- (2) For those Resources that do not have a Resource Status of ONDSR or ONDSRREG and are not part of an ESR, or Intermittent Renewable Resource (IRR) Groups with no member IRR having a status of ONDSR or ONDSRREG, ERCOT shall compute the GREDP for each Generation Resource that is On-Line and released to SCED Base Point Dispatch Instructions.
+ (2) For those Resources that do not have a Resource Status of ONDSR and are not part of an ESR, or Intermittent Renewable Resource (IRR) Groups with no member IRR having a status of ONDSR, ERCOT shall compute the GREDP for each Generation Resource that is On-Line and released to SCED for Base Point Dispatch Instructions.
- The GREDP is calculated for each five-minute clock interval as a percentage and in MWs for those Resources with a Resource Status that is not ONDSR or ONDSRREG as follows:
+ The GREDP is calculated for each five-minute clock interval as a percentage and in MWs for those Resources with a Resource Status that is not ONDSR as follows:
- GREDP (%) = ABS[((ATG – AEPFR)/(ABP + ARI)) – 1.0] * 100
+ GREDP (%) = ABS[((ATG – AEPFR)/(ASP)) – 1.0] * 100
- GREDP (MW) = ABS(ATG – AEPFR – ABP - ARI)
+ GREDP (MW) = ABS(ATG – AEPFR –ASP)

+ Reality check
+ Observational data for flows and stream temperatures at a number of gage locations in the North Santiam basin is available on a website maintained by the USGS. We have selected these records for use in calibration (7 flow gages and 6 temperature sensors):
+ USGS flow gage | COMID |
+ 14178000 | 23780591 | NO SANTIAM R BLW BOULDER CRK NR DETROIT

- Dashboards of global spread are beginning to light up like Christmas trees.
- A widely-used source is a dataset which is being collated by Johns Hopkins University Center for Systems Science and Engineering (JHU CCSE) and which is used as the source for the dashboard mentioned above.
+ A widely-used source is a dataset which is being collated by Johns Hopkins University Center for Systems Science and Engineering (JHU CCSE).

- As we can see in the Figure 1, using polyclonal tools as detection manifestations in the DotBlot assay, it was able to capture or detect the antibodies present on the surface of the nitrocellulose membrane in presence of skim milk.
━━━━━━━━━━━━━━━━
After locating the line with "- The GREDP" in the material above, return it and each line after it exactly, ending at the line with "Engineering (JHU CCSE).".

- The GREDP is calculated for each five-minute clock interval as a percentage and in MWs for those Resources with a Resource Status that is not ONDSR or ONDSRREG as follows:
+ The GREDP is calculated for each five-minute clock interval as a percentage and in MWs for those Resources with a Resource Status that is not ONDSR as follows:
- GREDP (%) = ABS[((ATG – AEPFR)/(ABP + ARI)) – 1.0] * 100
+ GREDP (%) = ABS[((ATG – AEPFR)/(ASP)) – 1.0] * 100
- GREDP (MW) = ABS(ATG – AEPFR – ABP - ARI)
+ GREDP (MW) = ABS(ATG – AEPFR –ASP)

+ Reality check
+ Observational data for flows and stream temperatures at a number of gage locations in the North Santiam basin is available on a website maintained by the USGS. We have selected these records for use in calibration (7 flow gages and 6 temperature sensors):
+ USGS flow gage | COMID |
+ 14178000 | 23780591 | NO SANTIAM R BLW BOULDER CRK NR DETROIT

- Dashboards of global spread are beginning to light up like Christmas trees.
- A widely-used source is a dataset which is being collated by Johns Hopkins University Center for Systems Science and Engineering (JHU CCSE) and which is used as the source for the dashboard mentioned above.
+ A widely-used source is a dataset which is being collated by Johns Hopkins University Center for Systems Science and Engineering (JHU CCSE).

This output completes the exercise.